Use of VLSM for analysis of lesion characteristics in lower-limb
paresis, gait instability and impaired balance, is much less prevalent
compared with its use in analyses focusing on the hemiparetic upper
limb. Using VLSM, Reynolds et al. (2014)
found that lower BBS scores were associated with damage in the
precentral gyrus, putamen, caudate and pallidum, cuneus, frontal
operculum, and also damage to some thalamic structures. They also found
that TUG scores were associated with lesions in the postcentral gyrus,
insular cortex, superior temporal cortex, and the inferior parietal
lobule. Lee et al. (2017)
found that lesions involving the corona radiata, internal capsule,
globus pallidus, putamen, primary motor cortex and caudate nucleus are
associated with poor recovery of gait, as measured with the functional
ambulation category (FAC) 6 months after stroke onset. In contradiction
to the above findings, Moon et al. (2016)
found no specific lesion locations in association with poor BBS and FAC
scores. Poor gait speed was found to associate with damage to the
putamen, insula, caudate, corona radiata and external capsule (EC; Reynolds et al., 2014; Jones et al., 2016). Alexander et al. (2009)
found that damage to the putamen, insula and EC was related to gait
asymmetry in chronic PwS. Lower Extremity Fugl-Meyer (LEFM) scores were
found to be associated with damage in the corona radiata, putamen,
globus pallidus, caudate, insula and internal capsule (Reynolds et al., 2014; Moon et al., 2016).
Lesion studies investigating the effects of stroke
location on motor ability often address the right and left hemispheres
as two parallel and analogous systems, and flip lesions onto a single
hemisphere template (Lo et al., 2010; Zhu et al., 2010; Cheng et al., 2014; Meyer et al., 2015).

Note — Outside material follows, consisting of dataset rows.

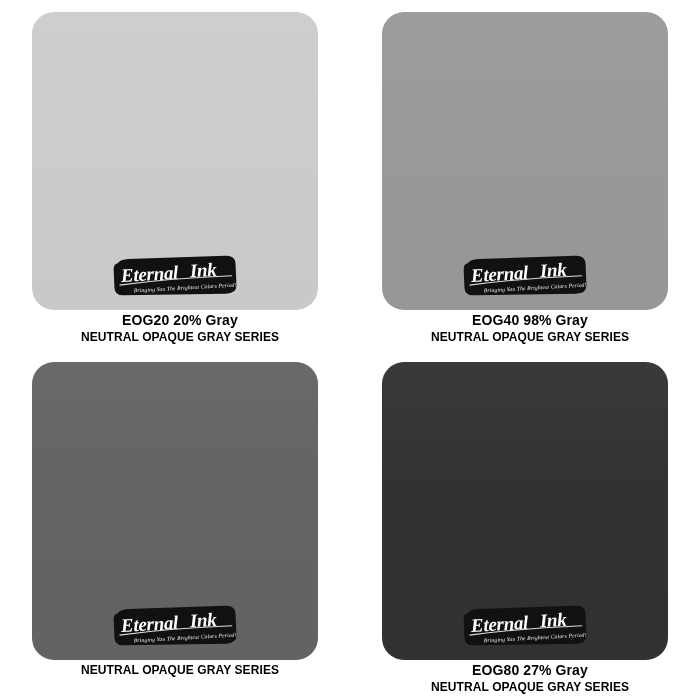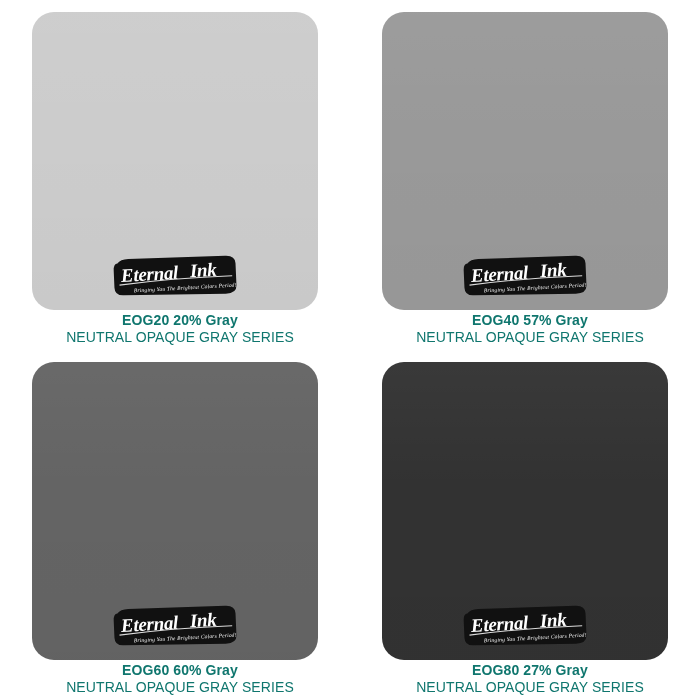"EOG20 20% Gray" .caption { color: #0f766e -> #000000 }
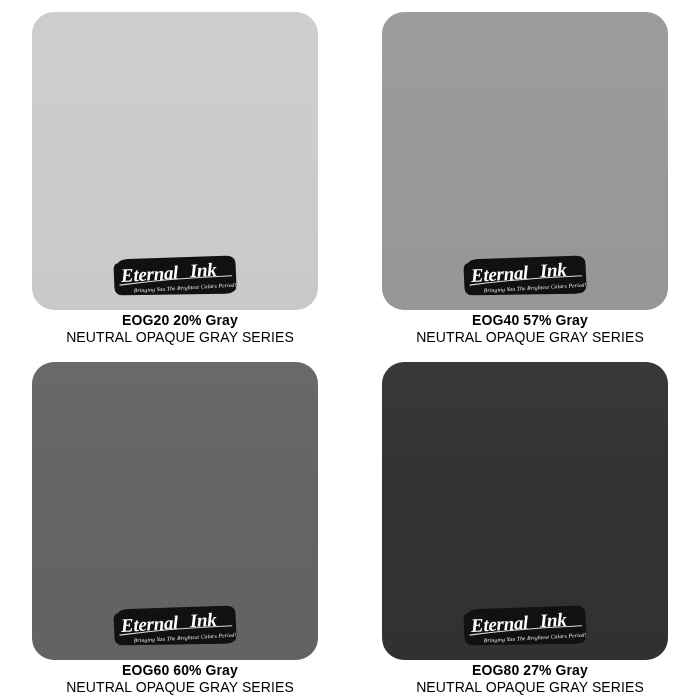"EOG40 57% Gray" div.caption-name { text: 57% -> 98% }
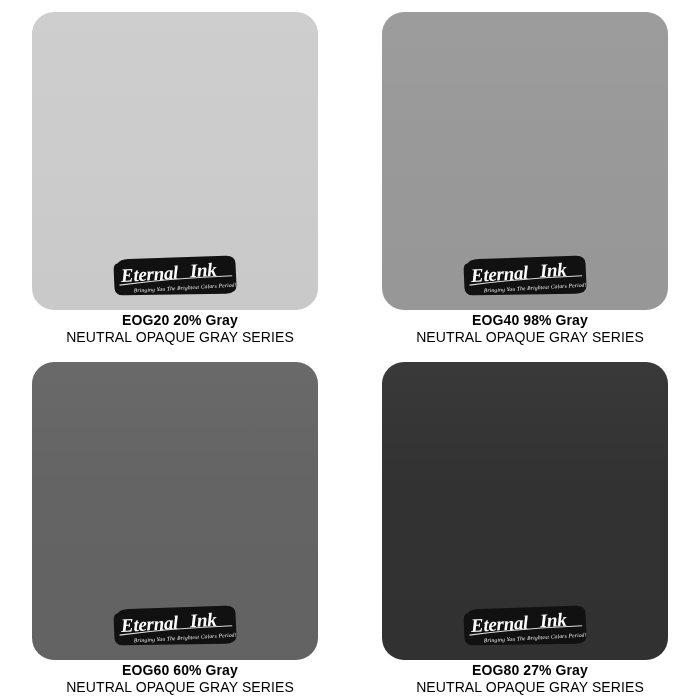"NEUTRAL OPAQUE GRAY SERIES" .caption-series { font-size: 14px -> 12px; font-weight: normal -> bold }
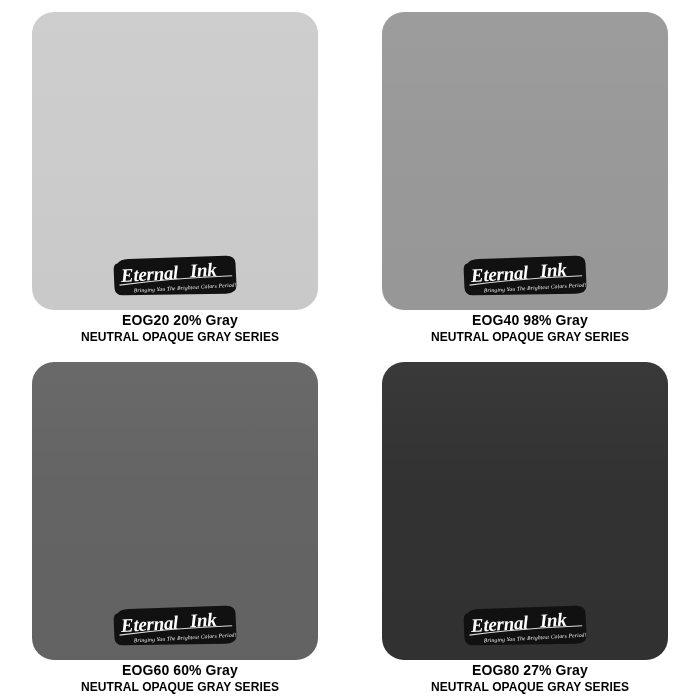"EOG60 60% Gray" div.caption-name { html: <div>EOG60 60% Gray</div> -> none }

This practice may obscure important differences between the
hemispheres. A recent VLSM study showed that LEFM scores are affected by
a wider lesion distribution in the left hemisphere compared to the
right hemisphere (Moon et al., 2016). In contrast, a post hoc VLSM analysis aimed to assess hemispheric effects (Jones et al., 2016),
revealed no “significant” voxel clusters in either hemisphere.
Considering the relative paucity of studies addressing lesion effects on
balance control and gait and the fact that most of the existing studies
did not analyze right and left hemisphere damage separately, our
objective in the current study was to explore the impact of lesion
location, in each hemisphere, on reactive and anticipatory balance
capacity, gait, and hemiparetic lower limb function, in PwS.